▸ Record set
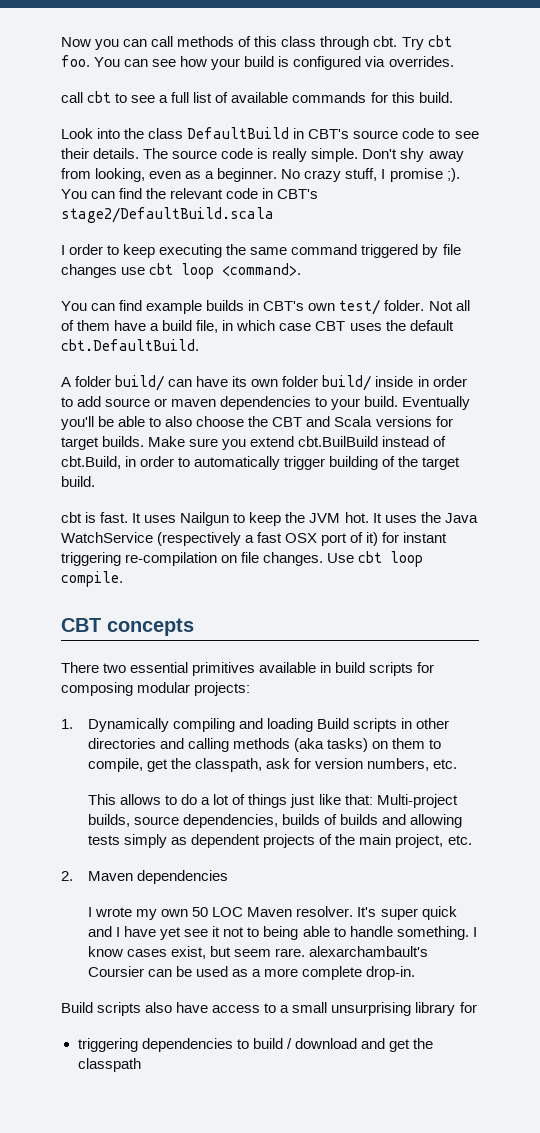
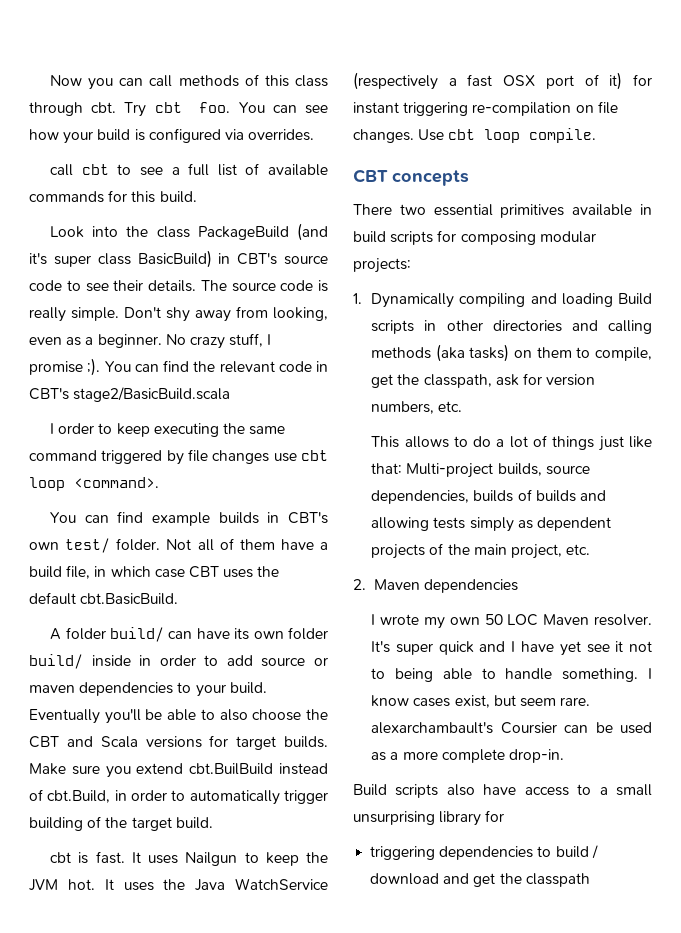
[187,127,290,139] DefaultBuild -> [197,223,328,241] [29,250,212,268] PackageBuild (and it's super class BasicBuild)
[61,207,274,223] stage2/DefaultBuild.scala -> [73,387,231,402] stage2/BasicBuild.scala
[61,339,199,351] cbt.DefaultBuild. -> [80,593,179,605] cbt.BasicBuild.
* * *
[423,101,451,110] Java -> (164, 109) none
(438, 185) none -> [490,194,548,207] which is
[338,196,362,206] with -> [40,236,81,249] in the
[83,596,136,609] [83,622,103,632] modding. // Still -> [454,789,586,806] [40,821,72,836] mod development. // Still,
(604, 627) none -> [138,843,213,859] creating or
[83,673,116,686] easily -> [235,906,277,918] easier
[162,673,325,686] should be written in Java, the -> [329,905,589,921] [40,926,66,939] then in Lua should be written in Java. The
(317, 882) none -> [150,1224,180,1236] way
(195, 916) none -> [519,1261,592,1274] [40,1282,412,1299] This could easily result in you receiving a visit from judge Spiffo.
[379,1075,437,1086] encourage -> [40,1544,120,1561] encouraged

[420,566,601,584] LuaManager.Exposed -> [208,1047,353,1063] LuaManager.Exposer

▸ Task brief
Starting at the line above that contains "[83,673,116,686] easily ->", repeat each line exactly up to and including the line that contains "[420,566,601,584] LuaManager.Exposed ->", and stop there.

▸ Answer space
[83,673,116,686] easily -> [235,906,277,918] easier
[162,673,325,686] should be written in Java, the -> [329,905,589,921] [40,926,66,939] then in Lua should be written in Java. The
(317, 882) none -> [150,1224,180,1236] way
(195, 916) none -> [519,1261,592,1274] [40,1282,412,1299] This could easily result in you receiving a visit from judge Spiffo.
[379,1075,437,1086] encourage -> [40,1544,120,1561] encouraged

[420,566,601,584] LuaManager.Exposed -> [208,1047,353,1063] LuaManager.Exposer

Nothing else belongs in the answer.